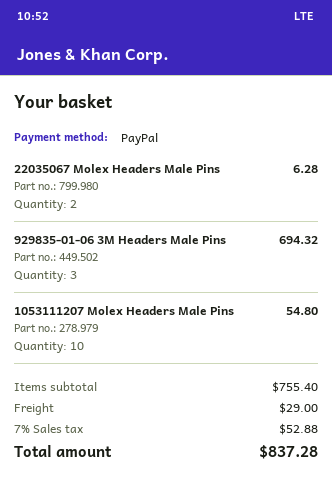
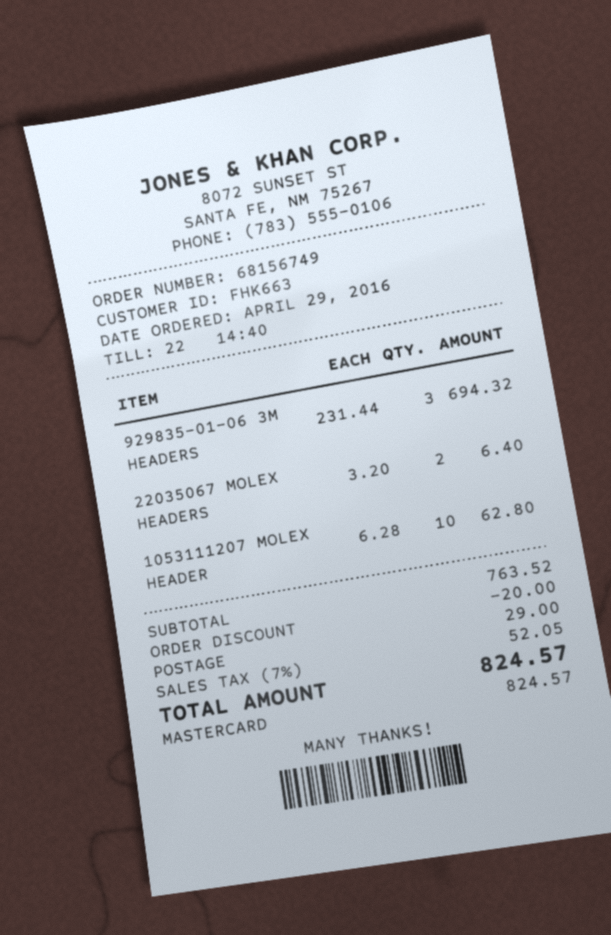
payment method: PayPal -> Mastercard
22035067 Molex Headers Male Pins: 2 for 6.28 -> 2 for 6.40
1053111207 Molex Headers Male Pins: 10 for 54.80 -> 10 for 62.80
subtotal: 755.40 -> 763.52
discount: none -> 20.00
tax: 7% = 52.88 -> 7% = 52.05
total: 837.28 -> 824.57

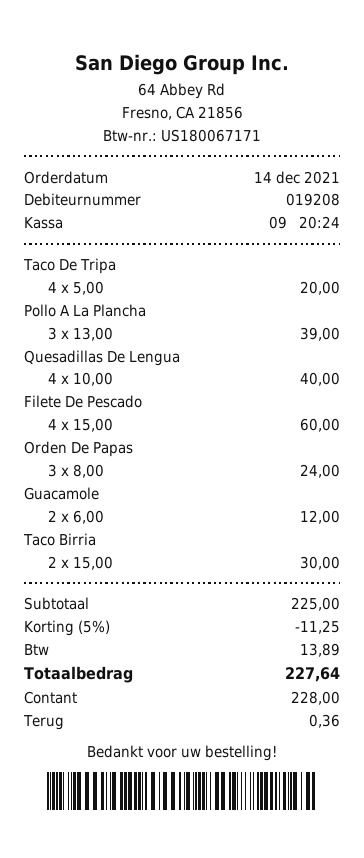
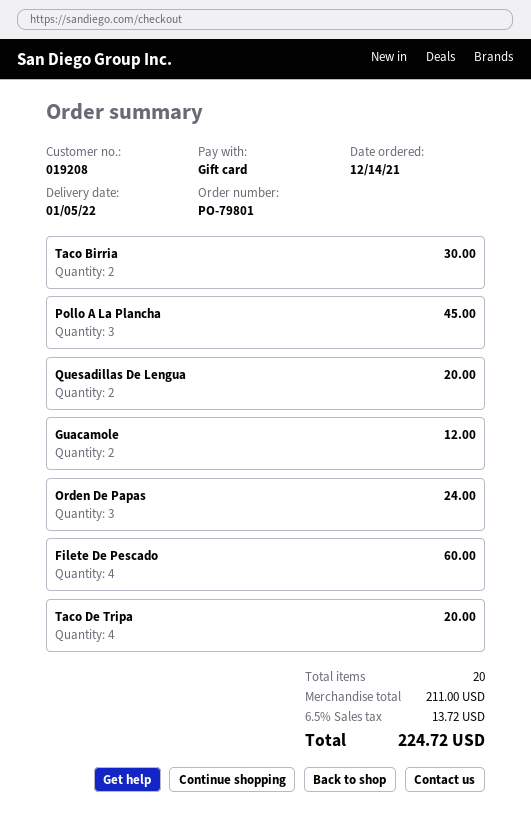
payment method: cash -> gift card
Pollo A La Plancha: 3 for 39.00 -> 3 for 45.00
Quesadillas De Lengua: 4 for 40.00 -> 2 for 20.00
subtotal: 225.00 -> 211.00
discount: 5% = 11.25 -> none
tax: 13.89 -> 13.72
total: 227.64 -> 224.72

*EXERCISE INSTRUCTIONS:*
When a line in the listing includes the word "Molex", report that line in full.

*TASK RESPONSE:*
22035067 Molex Headers Male Pins: 2 for 6.28 -> 2 for 6.40
1053111207 Molex Headers Male Pins: 10 for 54.80 -> 10 for 62.80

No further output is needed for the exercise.